Dr. Robin Shattock: I find it very rewarding. It’s just wonderful to see people develop new skills, start to be able to generate ideas. Well, generating ideas is not hard, but generating an idea and converting it into something that people will then fund is very hard. And to see someone go from having no understanding of how to do that to being able to get their first grant and then get more funding—to see someone’s excitement in the field grow along with their confidence—is a great thing.
amfAR: There seems to be some pessimism about the future of vaccines, especially after the recent failure of the Merck vaccine trial, which was halted because of data showing that the potential vaccine was not only ineffective in preventing HIV, but that more new infections occurred among volunteers taking the drug. Are you more optimistic about the prospects for developing a microbicide than you are about vaccine research?
Dr. Robin Shattock: I think the first point is that when you’re trying something, failure is part of it. In terms of microbicides, I think they will be easier to develop and test in a timely fashion than vaccines. I think in the next five years we may see a product that definitely reduces transmission by a measurable amount, and by that I would say there has to be upwards of a 60 percent reduction in risk. But that won’t be the end; that will just give us clues to develop better microbicides.
Microbicides will prevent infections that are ongoing, but probably they will not be sufficient to reverse the epidemic. That will ultimately require either treatment that leads to a cure or a protective vaccine.

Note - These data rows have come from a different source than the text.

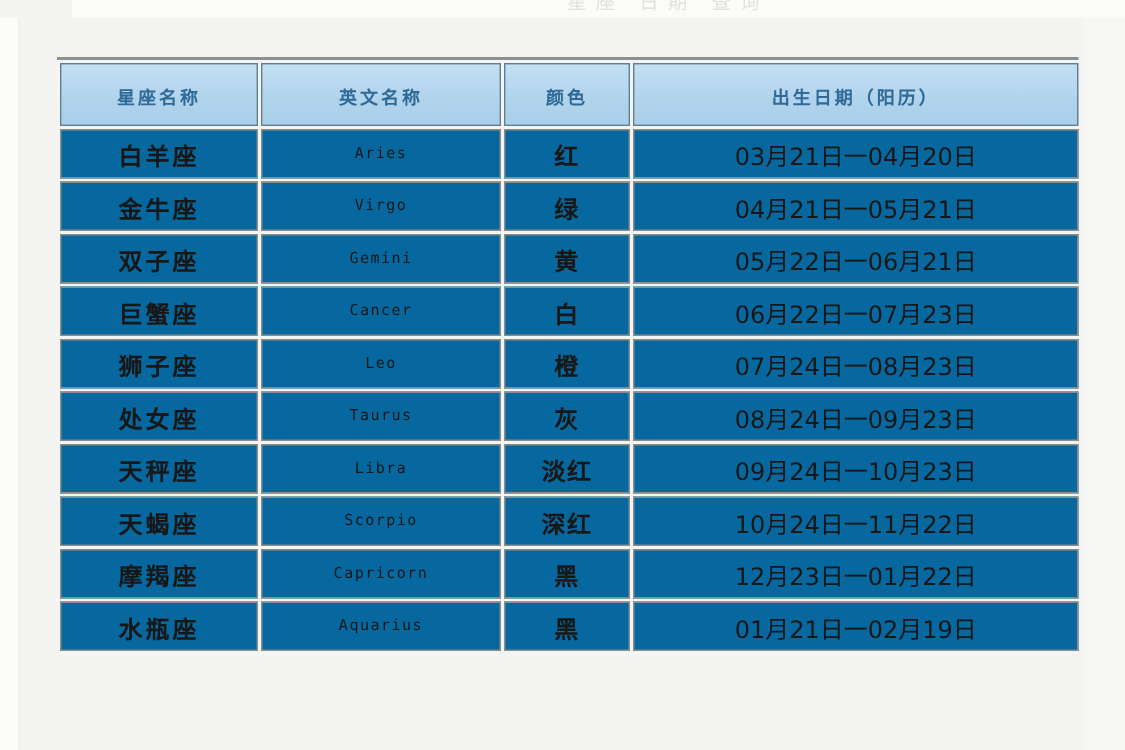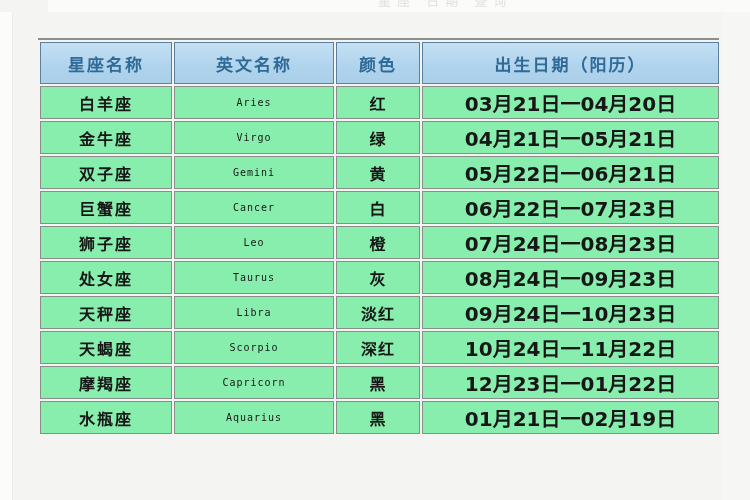"星座名称" #zodiac-table thead th { font-size: 17px -> 12px }
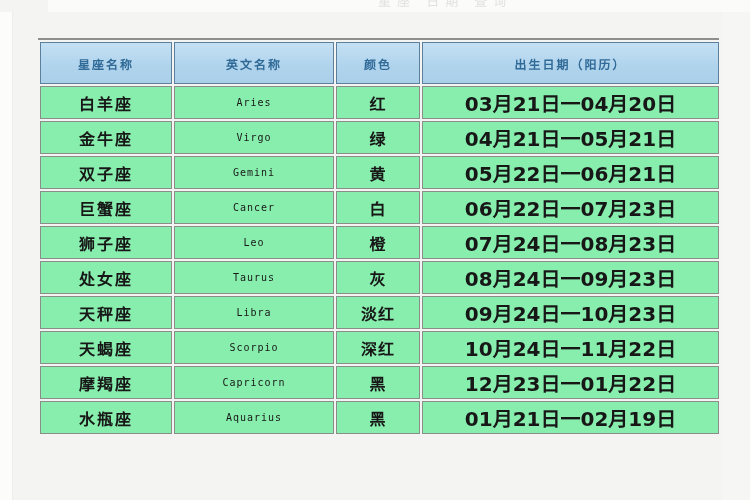"白羊座" #zodiac-table tbody td { background: #86efac -> #0369a1 }
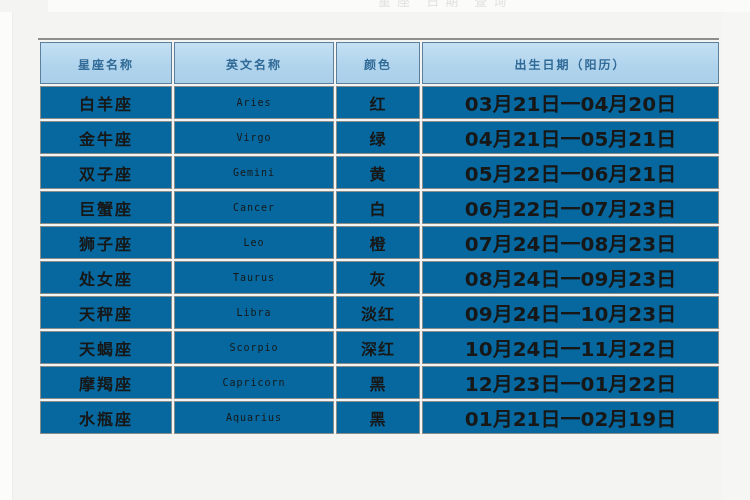"03月21日一04月20日" #zodiac-table tbody td.cell-date { font-size: 20px -> 16px; font-weight: bold -> normal }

In terms of vaccines, there have been some major setbacks that have been quite disappointing. But they’re still improving our understanding of what it will require to make a vaccine. So it’s been a wakeup call; it’s been a moment of perhaps greater realization that we really need to come up with novel concepts. But you never know what somebody will discover tomorrow.
amfAR: So what about a cure?
Dr. Robin Shattock: Well, it would be a fantastic thing to have. I think it’s something worth shooting for. Do I have high expectations that something could be realized in the near future? No. Do I think it’s impossible? No, I think it is possible. Not with current technology, perhaps, but as with vaccines and microbicides, the goal of developing a cure is worth pursuing with a concerted research effort.